── Provided records ──
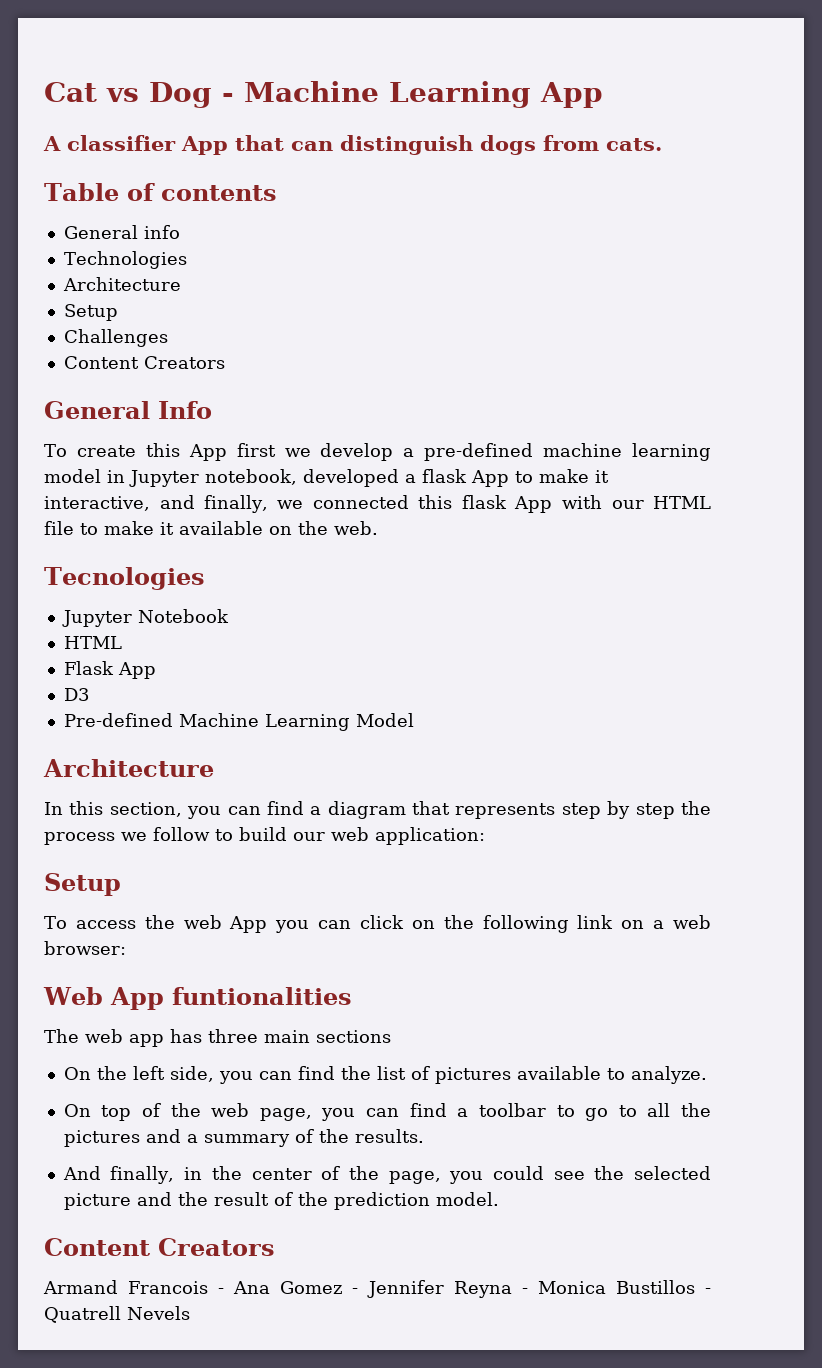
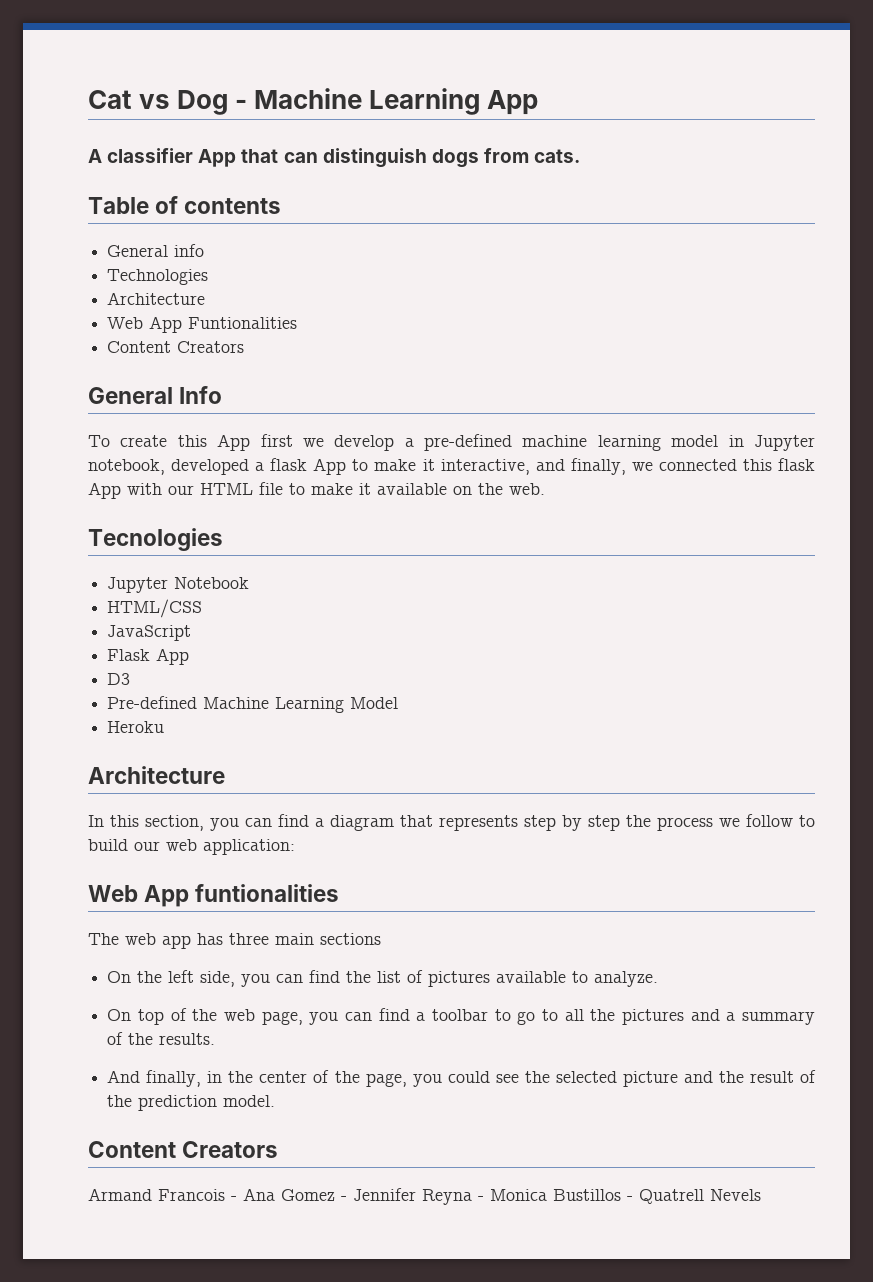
[63,304,118,321] [63,329,168,347] Setup // Challenges -> [107,316,298,333] Web App Funtionalities
[63,636,122,649] HTML -> [107,599,203,618] [107,625,192,641] HTML/CSS // JavaScript
(414, 720) none -> [107,721,165,733] // Heroku
[44,873,121,896] [44,915,712,933] [44,941,126,955] // Setup // To access the web App you can click on the following link on a web browser: -> (295, 847) none

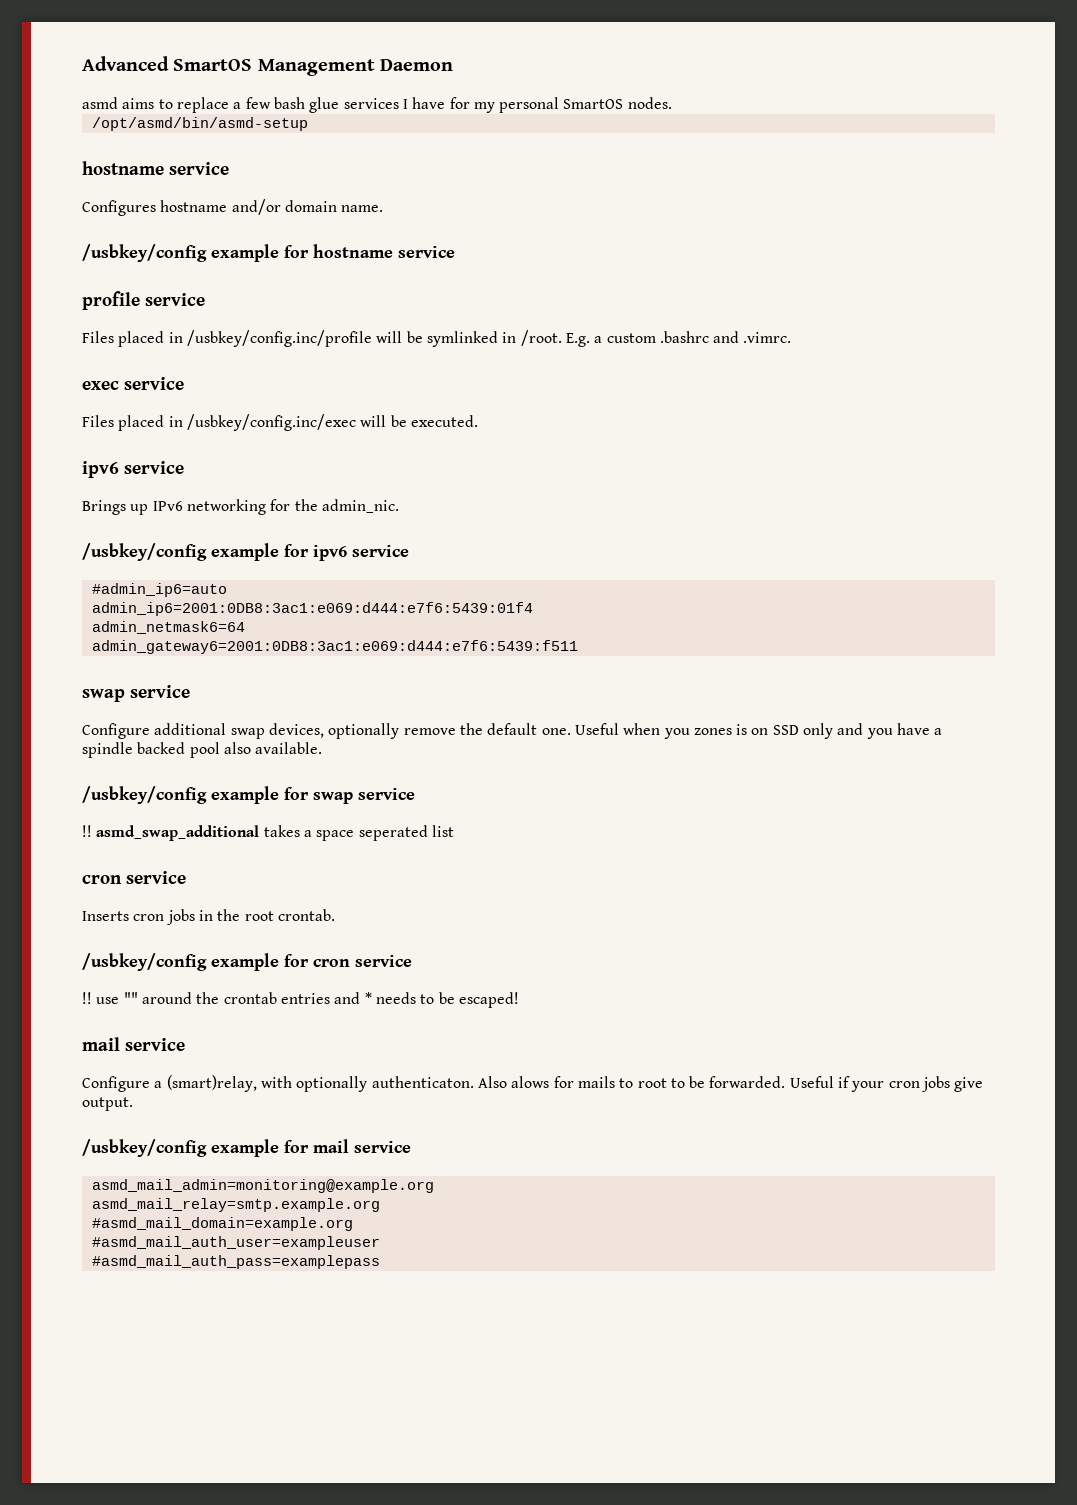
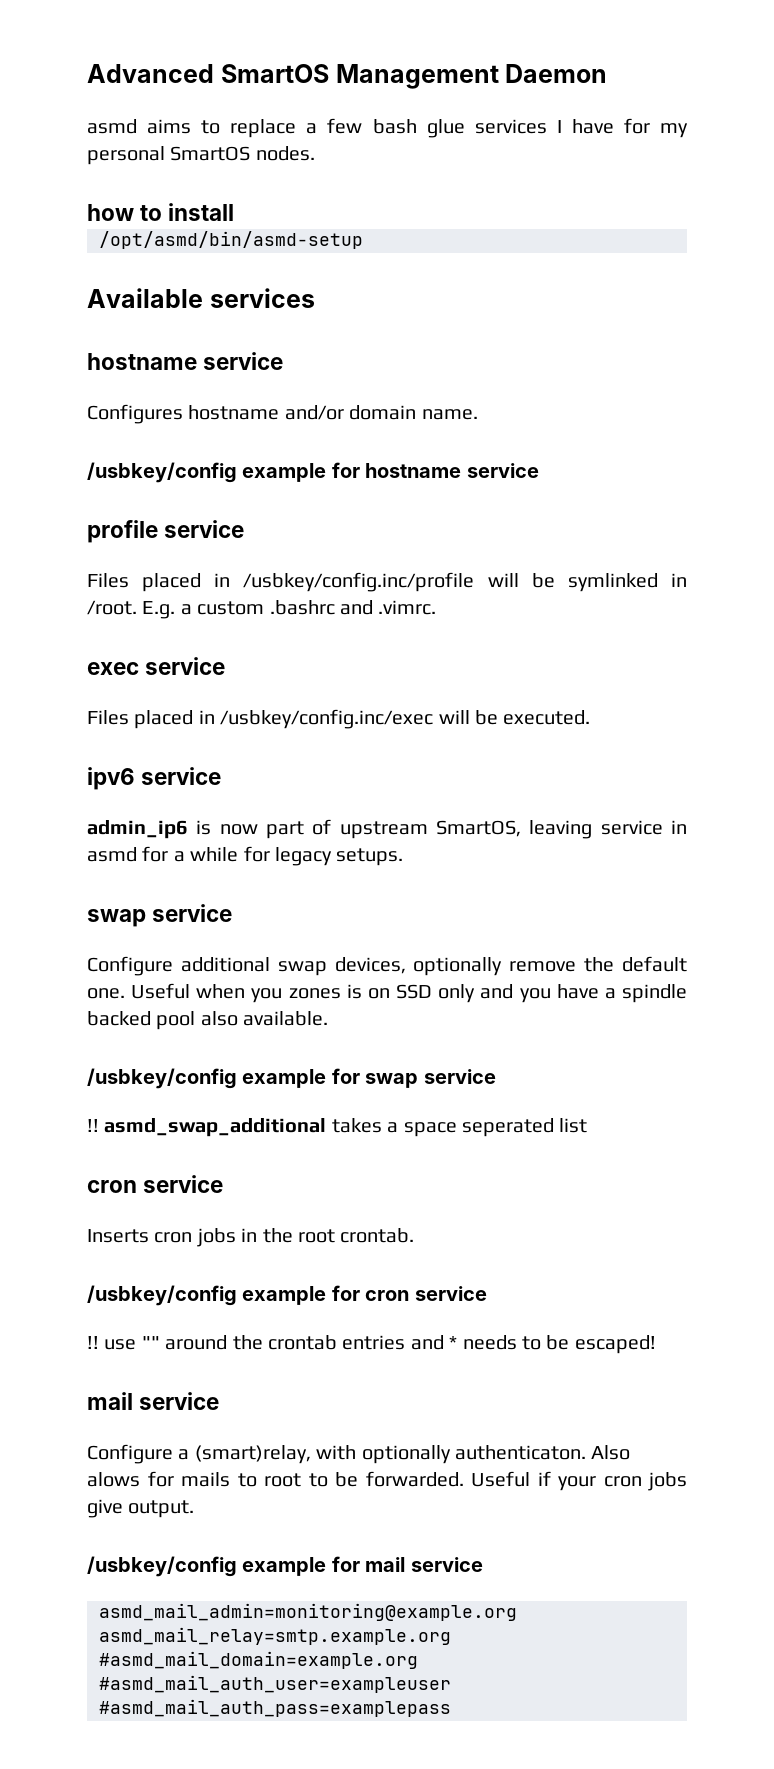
(672, 103) none -> [87,203,235,221] // how to install
(308, 124) none -> [87,288,315,308] // Available services
[82,499,399,515] [82,543,409,561] [91,583,227,597] [91,602,533,616] [91,621,245,634] [91,640,578,654] Brings up IPv6 networking for the admin_nic. // /usbkey/config example for ipv6 service // #admin_ip6=auto // admin_ip6=2001:0DB8:3ac1:e069:d444:e7f6:5439:01f4 // admin_netmask6=64 // admin_gateway6=2001:0DB8:3ac1:e069:d444:e7f6:5439:f511 -> [87,819,687,839] [87,846,404,866] admin_ip6 is now part of upstream SmartOS, leaving service in asmd for a while for legacy setups.

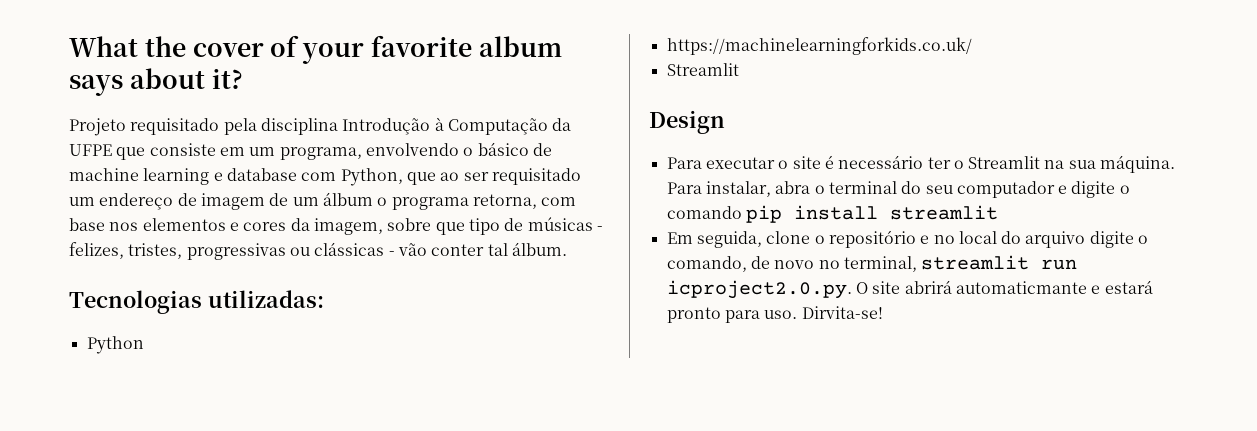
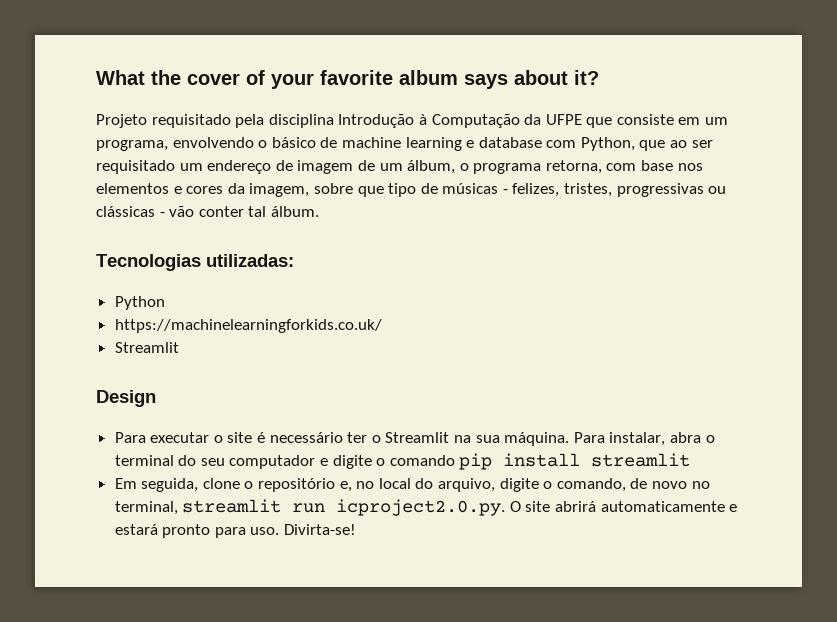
[322,192,373,206] álbum -> [407,160,456,174] álbum,
[920,235,930,244] e -> [339,481,352,492] e,
[1025,231,1086,248] arquivo -> [438,478,496,492] arquivo,
[955,281,1087,294] automaticmante -> [600,501,725,512] automaticamente
[801,306,883,319] Dirvita-se! -> [284,524,357,535] Divirta-se!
───
* _Problem to work on_:
Stop after the line containing "[920,235,930,244] e ->": copy the records exactly from the first line up to there, leaving pictures out.

* _Completed task_:
[63,304,118,321] [63,329,168,347] Setup // Challenges -> [107,316,298,333] Web App Funtionalities
[63,636,122,649] HTML -> [107,599,203,618] [107,625,192,641] HTML/CSS // JavaScript
(414, 720) none -> [107,721,165,733] // Heroku
[44,873,121,896] [44,915,712,933] [44,941,126,955] // Setup // To access the web App you can click on the following link on a web browser: -> (295, 847) none

(672, 103) none -> [87,203,235,221] // how to install
(308, 124) none -> [87,288,315,308] // Available services
[82,499,399,515] [82,543,409,561] [91,583,227,597] [91,602,533,616] [91,621,245,634] [91,640,578,654] Brings up IPv6 networking for the admin_nic. // /usbkey/config example for ipv6 service // #admin_ip6=auto // admin_ip6=2001:0DB8:3ac1:e069:d444:e7f6:5439:01f4 // admin_netmask6=64 // admin_gateway6=2001:0DB8:3ac1:e069:d444:e7f6:5439:f511 -> [87,819,687,839] [87,846,404,866] admin_ip6 is now part of upstream SmartOS, leaving service in asmd for a while for legacy setups.

[322,192,373,206] álbum -> [407,160,456,174] álbum,
[920,235,930,244] e -> [339,481,352,492] e,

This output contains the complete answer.